The chosen technology must be appropriate for the use case [15:53:00]. A significant challenge in RAG (Retrieval Augmented Generation) and enterprise applications is dealing with LLM hallucinations [15:58:00], although newer models and vector databases are improving this [16:06:00].

The Value of Graph Databases for GenAI (Graph RAG)

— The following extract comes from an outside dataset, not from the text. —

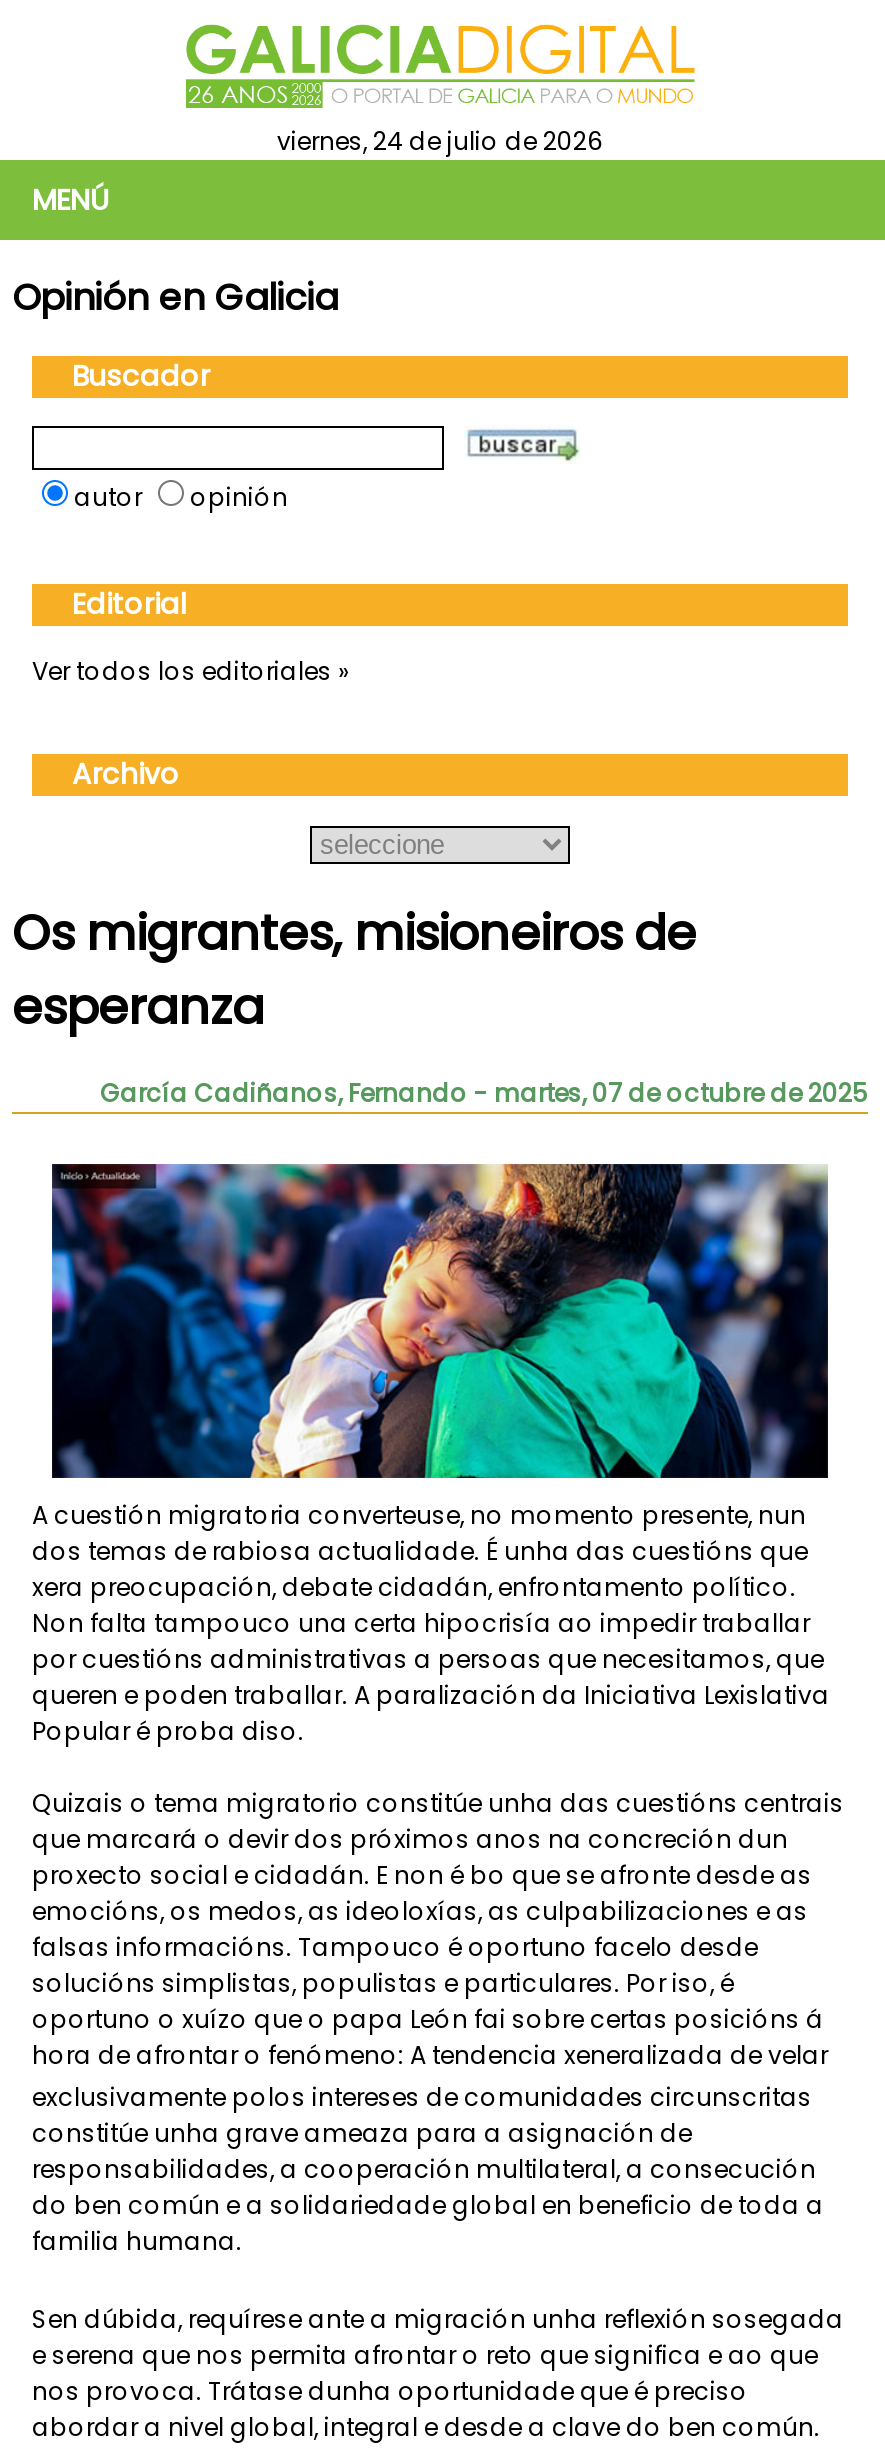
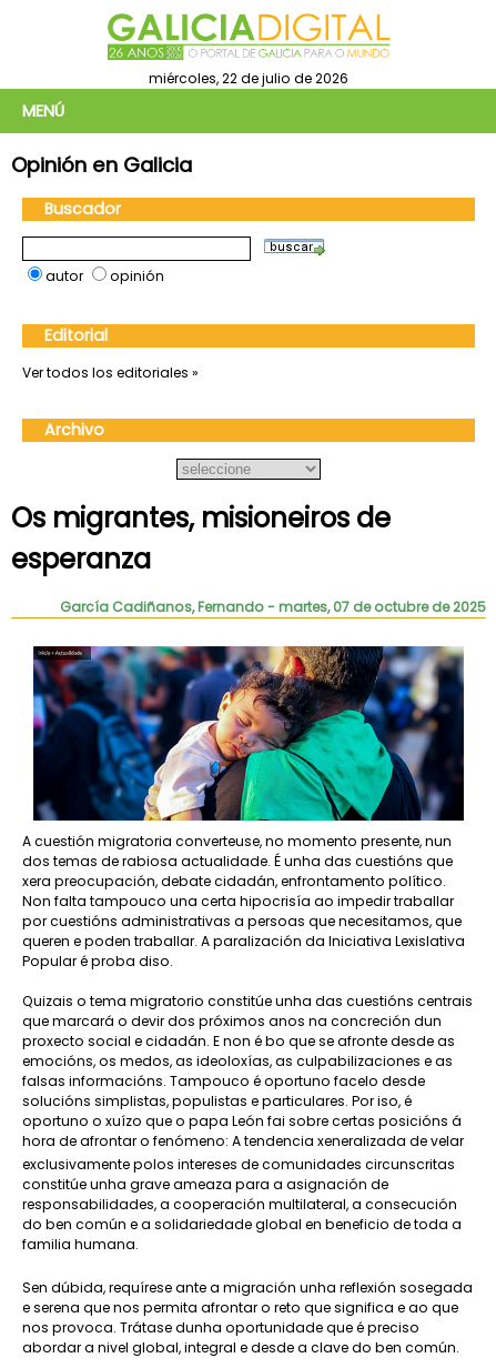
[277,125,603,159] viernes, 24 de julio de 2026 -> [149,69,348,88] miércoles, 22 de julio de 2026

Using graph databases offers unique advantages for GenAI implementations, particularly in complex domains with intricate connections:

  • Contextual Understanding: Graphs excel at representing genealogic sequences, recipes, social networks, hierarchies, and time series, all prevalent in a company like Pfizer [16:29:00].
  • Accelerated Data Understanding: Consolidating data in a graph significantly speeds up data scientists’ and engineers’ understanding of the data landscape, reducing data consolidation and cleanup time from months to weeks [16:50:00].
  • Improved Team Performance: Beyond just faster data traversal and search performance, using graphs also boosts overall team performance [17:12:00].
  • Enhanced Precision and Context: Graph RAG, as highlighted by Microsoft’s seminal paper, involves taking existing documents, using LLMs to chunk them into a graph, and yielding superior results [17:38:00].
    • Direct LLMs may lack context [17:55:00].
    • Baseline RAG with vector databases provides organizational knowledge but answers can be generic with hallucinations [18:02:00].
    • Graph RAG offers more precise answers from the knowledge graph, which can evolve over time [18:13:00].
  • Relationship Discovery: In industries with complicated data, graph databases expose connections that might not be explicitly joined in relational databases. Searching for one piece of information immediately reveals its related “neighborhood” [18:38:00].
  • Dual Data Representation: A practical architecture for graph RAG involves both vector and knowledge graph representations of data. The system queries both for answers and relationally close nodes, passing additional context to the LLM for more relevant results [19:06:00].
  • Governance and Explainability: Graph RAG enables better governance through controls and properties on graph nodes to manage access, and enhanced explainability as answers are derived from understandable graphs, nodes, and edges, rather than statistical probabilities [19:47:00]. This allows reasoning about relationships and distinguishing relevant information [20:05:00].